Data records

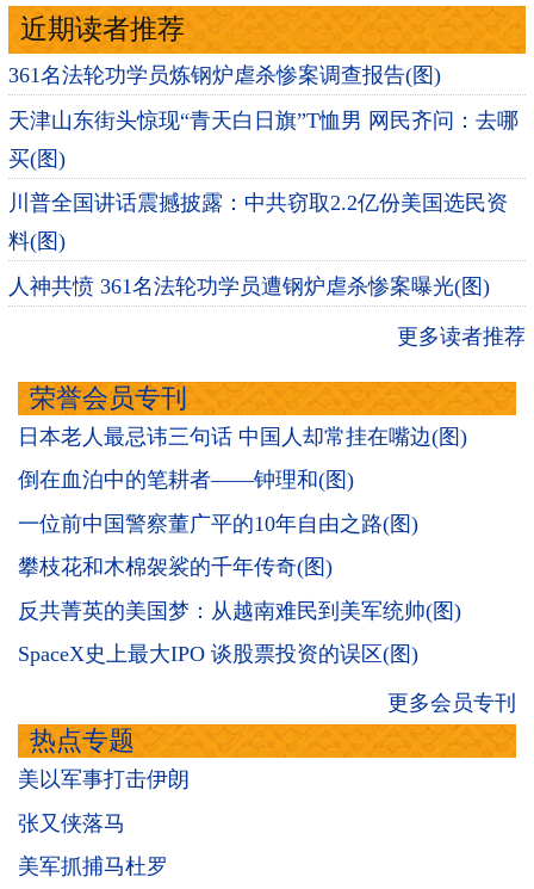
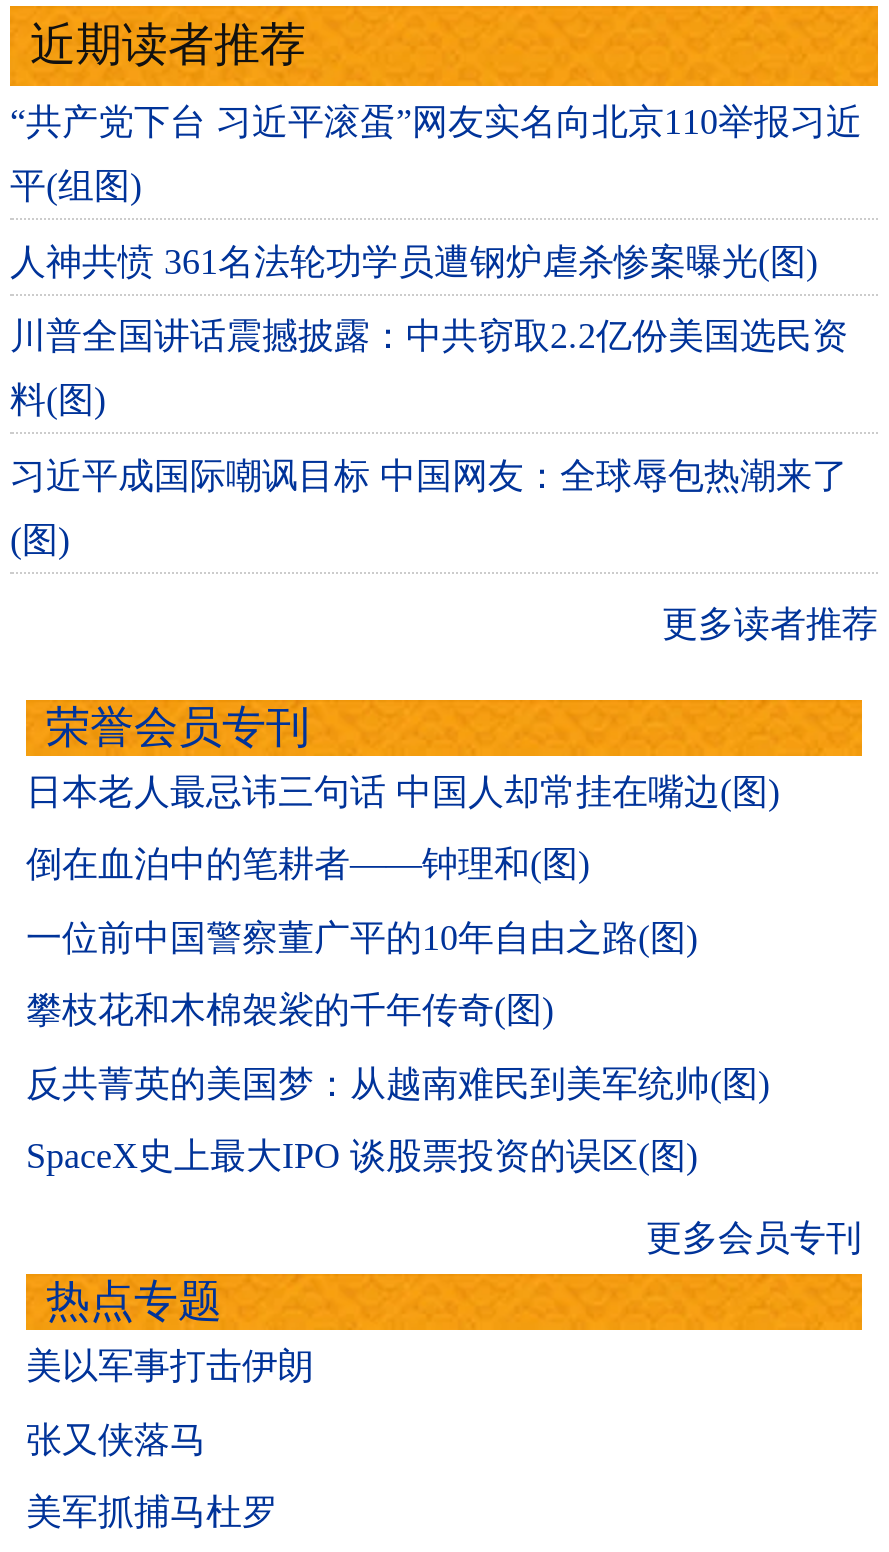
[8,63,441,87] 361名法轮功学员炼钢炉虐杀惨案调查报告(图) -> [10,102,862,142] “共产党下台 习近平滚蛋”网友实名向北京110举报习近
[8,108,519,132] 天津山东街头惊现“青天白日旗”T恤男 网民齐问：去哪 -> [10,166,142,206] 平(组图)
[8,146,66,170] 买(图) -> none
none -> [10,455,848,559] 习近平成国际嘲讽目标 中国网友：全球辱包热潮来了 | (图)
moved [8,274,490,298] -> [10,241,818,281]: 人神共愤 361名法轮功学员遭钢炉虐杀惨案曝光(图)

**EXERCISE DETAILS:**
Reply with nothing but a number. State how many lines in the records hold the word "none".

**COMPLETED EXERCISE:**
2